--- START ---

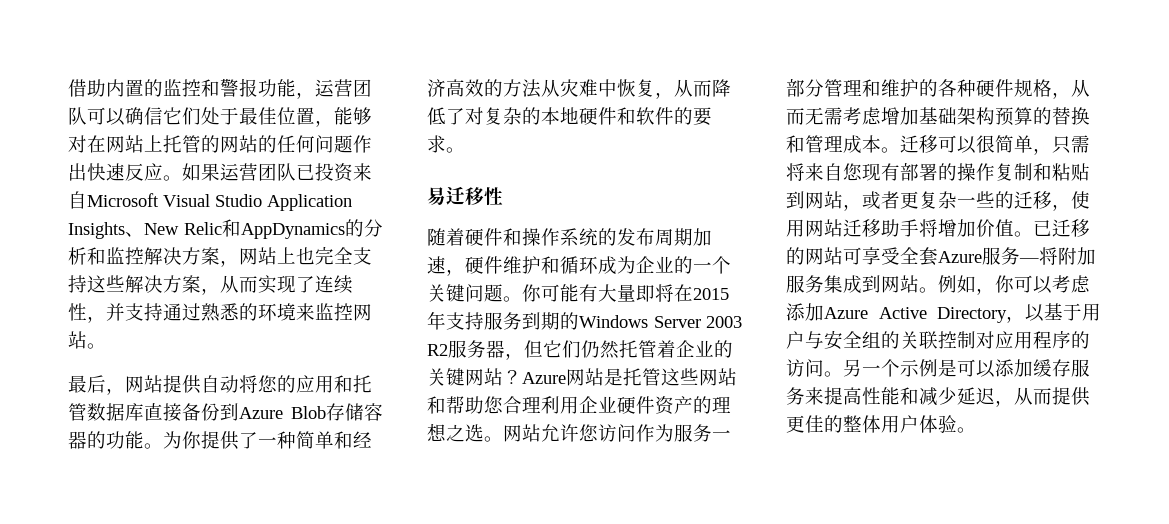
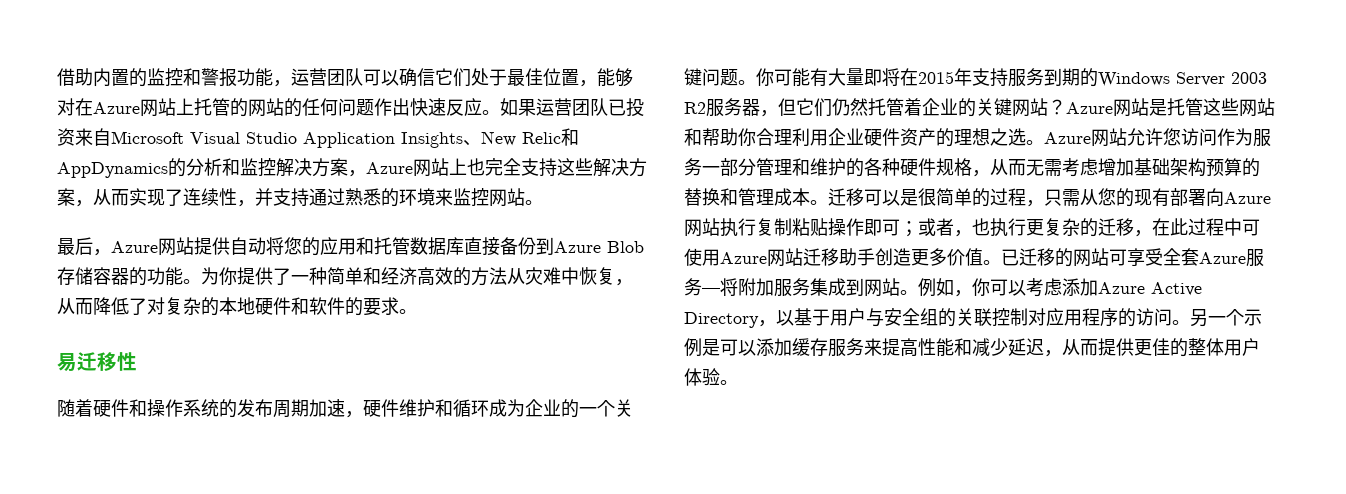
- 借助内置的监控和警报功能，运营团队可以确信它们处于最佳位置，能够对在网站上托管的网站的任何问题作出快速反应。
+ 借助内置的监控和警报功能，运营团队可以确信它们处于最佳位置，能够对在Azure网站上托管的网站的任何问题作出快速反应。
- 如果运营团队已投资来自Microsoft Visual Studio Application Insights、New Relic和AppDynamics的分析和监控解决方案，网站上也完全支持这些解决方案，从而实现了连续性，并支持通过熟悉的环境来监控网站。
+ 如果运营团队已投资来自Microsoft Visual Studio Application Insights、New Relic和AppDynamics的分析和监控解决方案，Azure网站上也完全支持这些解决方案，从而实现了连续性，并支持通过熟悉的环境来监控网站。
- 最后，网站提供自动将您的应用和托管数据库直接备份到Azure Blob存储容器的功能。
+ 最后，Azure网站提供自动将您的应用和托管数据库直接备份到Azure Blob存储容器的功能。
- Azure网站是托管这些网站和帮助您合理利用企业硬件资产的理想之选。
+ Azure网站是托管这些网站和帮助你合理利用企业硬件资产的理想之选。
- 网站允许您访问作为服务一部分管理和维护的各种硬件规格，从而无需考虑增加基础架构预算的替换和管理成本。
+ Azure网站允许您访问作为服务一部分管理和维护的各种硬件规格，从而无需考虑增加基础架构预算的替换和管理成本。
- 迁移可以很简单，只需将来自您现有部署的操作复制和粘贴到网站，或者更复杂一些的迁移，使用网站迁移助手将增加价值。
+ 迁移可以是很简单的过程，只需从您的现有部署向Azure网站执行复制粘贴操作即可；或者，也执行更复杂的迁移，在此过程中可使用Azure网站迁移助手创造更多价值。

--- END ---
--- START ---

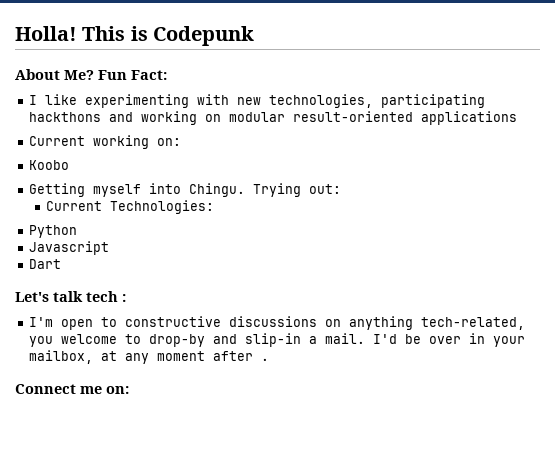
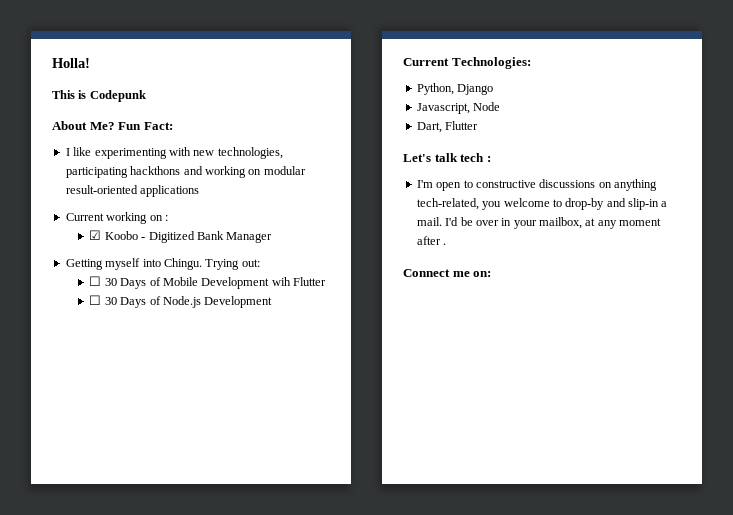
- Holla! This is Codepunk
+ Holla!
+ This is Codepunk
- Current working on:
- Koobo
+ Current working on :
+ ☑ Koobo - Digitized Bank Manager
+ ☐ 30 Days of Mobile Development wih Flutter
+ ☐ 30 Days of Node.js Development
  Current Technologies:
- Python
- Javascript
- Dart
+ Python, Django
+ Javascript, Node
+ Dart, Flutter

--- END ---

DESCRIPTION OF THE TASK:
Wherever "Current" appears in a line of the entries, copy that line.

ANSWER SPACE:
- Current working on:
+ Current working on :
  Current Technologies:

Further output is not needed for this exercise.